(User interface change data)
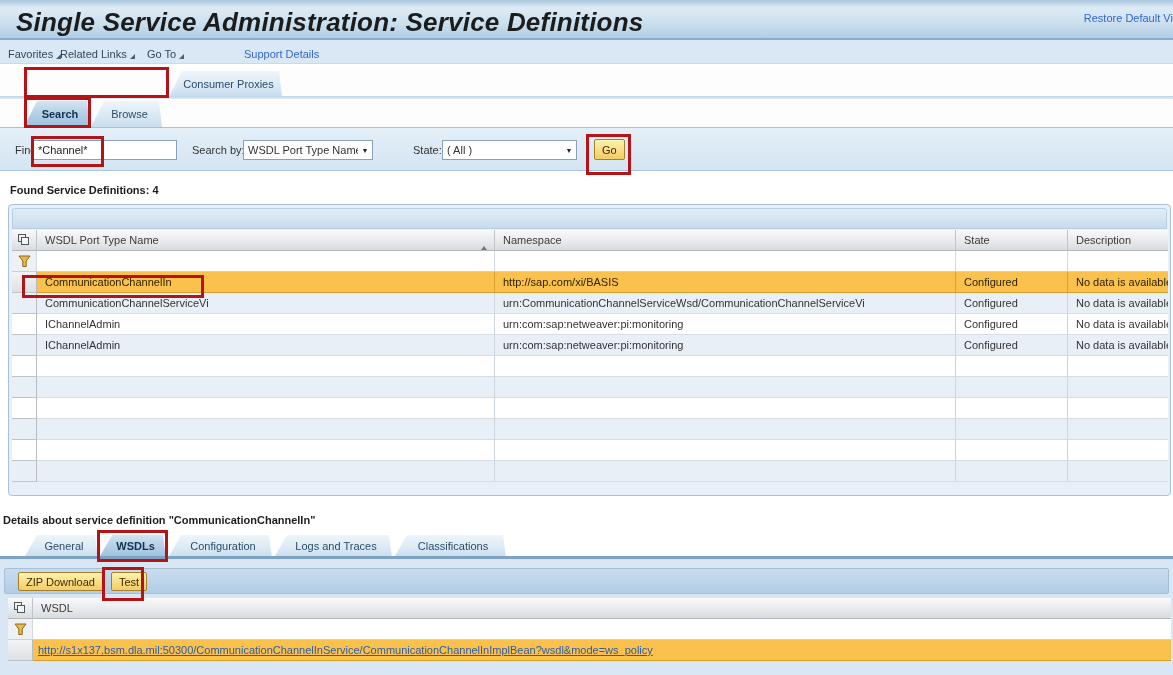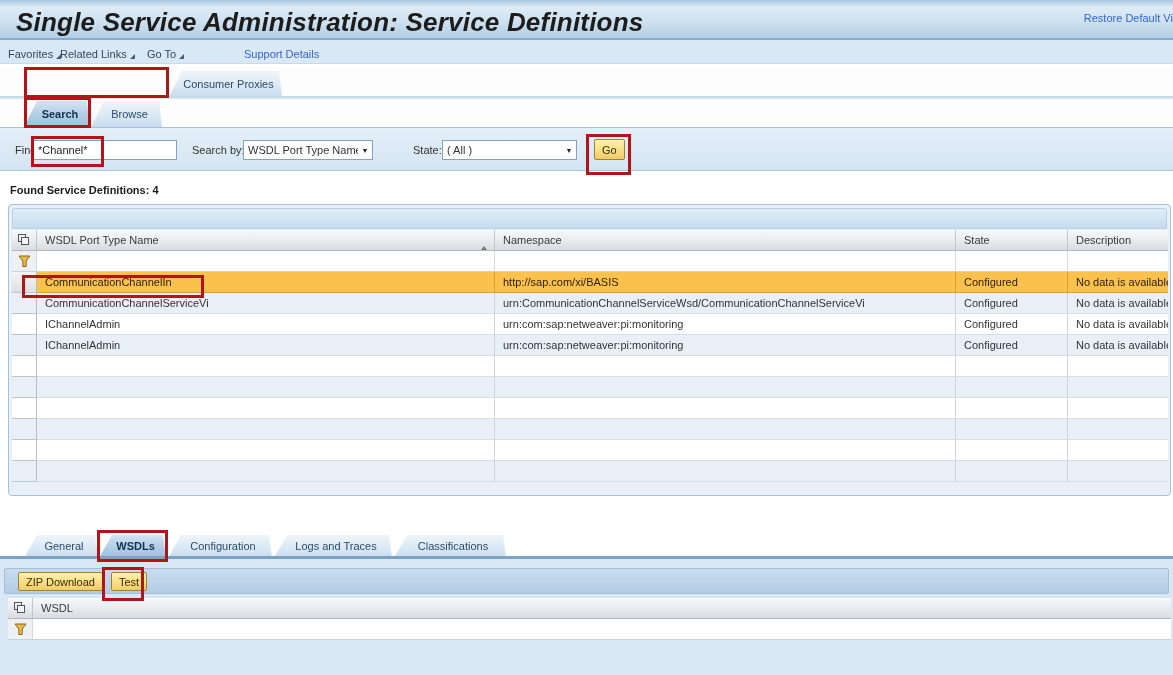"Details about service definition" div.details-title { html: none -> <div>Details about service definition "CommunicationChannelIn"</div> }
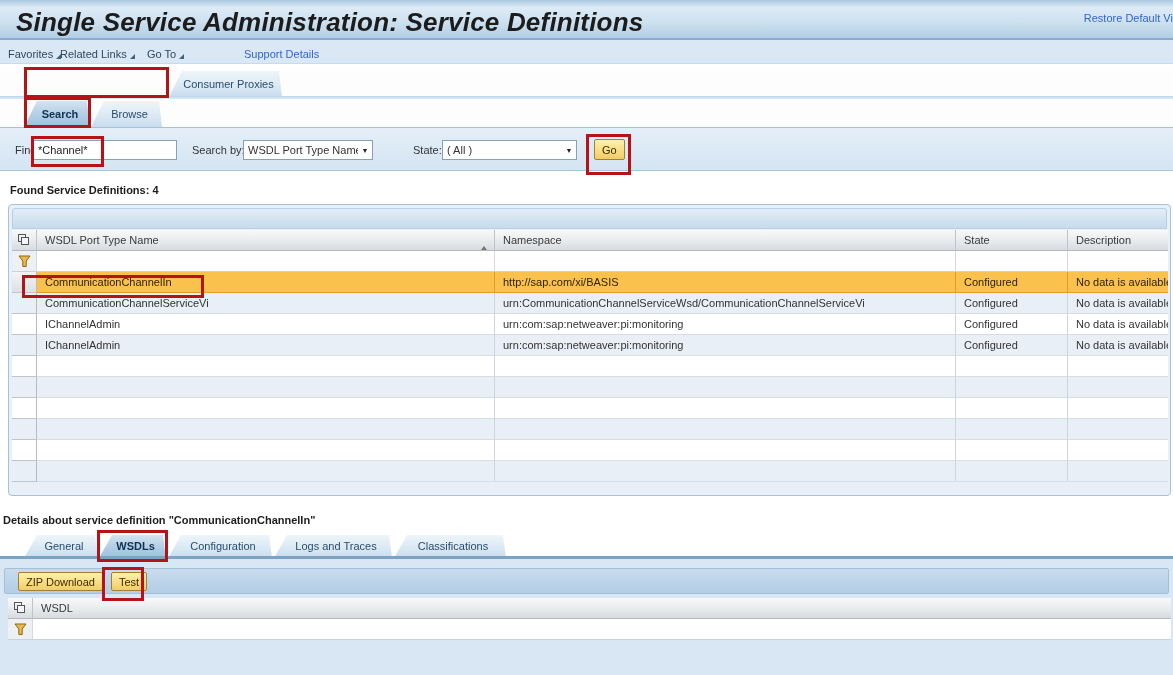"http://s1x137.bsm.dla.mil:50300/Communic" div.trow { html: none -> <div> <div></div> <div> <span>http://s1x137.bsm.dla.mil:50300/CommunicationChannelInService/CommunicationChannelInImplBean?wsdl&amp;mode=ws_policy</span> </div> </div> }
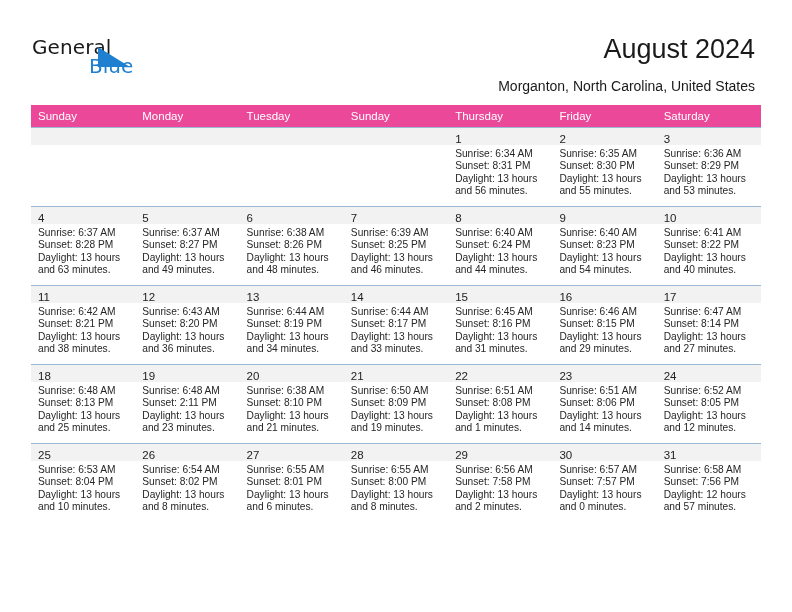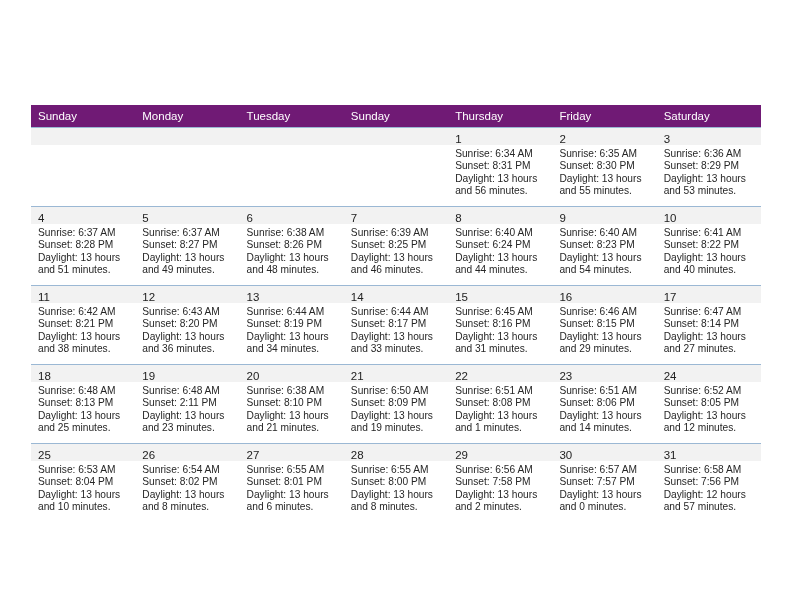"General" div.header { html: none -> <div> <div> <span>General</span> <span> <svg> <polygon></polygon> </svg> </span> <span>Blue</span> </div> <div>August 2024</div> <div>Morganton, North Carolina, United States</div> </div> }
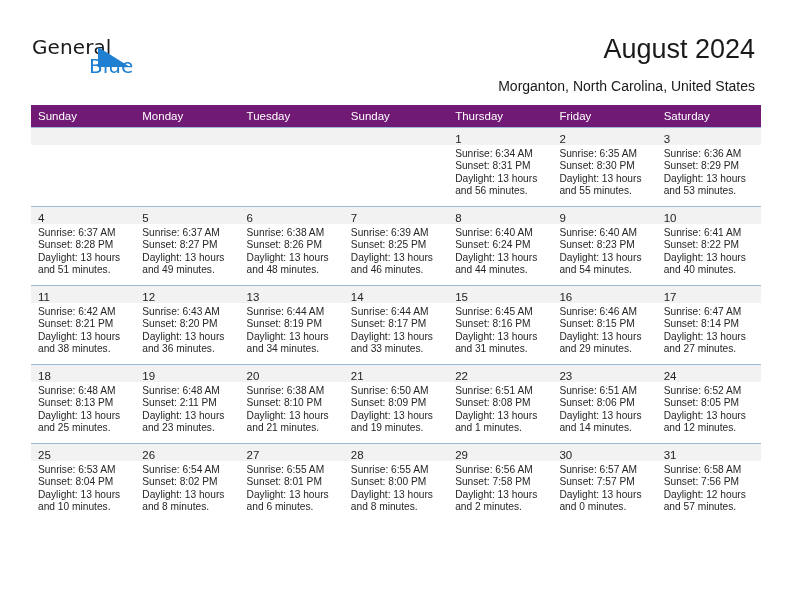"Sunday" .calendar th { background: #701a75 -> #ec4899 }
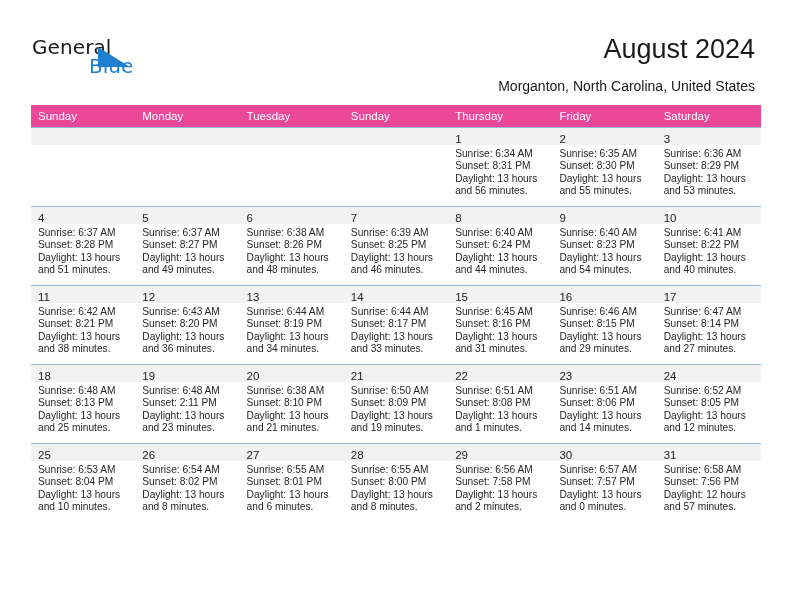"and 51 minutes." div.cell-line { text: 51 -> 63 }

### WHAT YOU WILL DO
Write out each entry exactly as given, but skip the pictures.

### COMPLETED EXERCISE
"Details about service definition" div.details-title { html: none -> <div>Details about service definition "CommunicationChannelIn"</div> }
"http://s1x137.bsm.dla.mil:50300/Communic" div.trow { html: none -> <div> <div></div> <div> <span>http://s1x137.bsm.dla.mil:50300/CommunicationChannelInService/CommunicationChannelInImplBean?wsdl&amp;mode=ws_policy</span> </div> </div> }
"General" div.header { html: none -> <div> <div> <span>General</span> <span> <svg> <polygon></polygon> </svg> </span> <span>Blue</span> </div> <div>August 2024</div> <div>Morganton, North Carolina, United States</div> </div> }
"Sunday" .calendar th { background: #701a75 -> #ec4899 }
"and 51 minutes." div.cell-line { text: 51 -> 63 }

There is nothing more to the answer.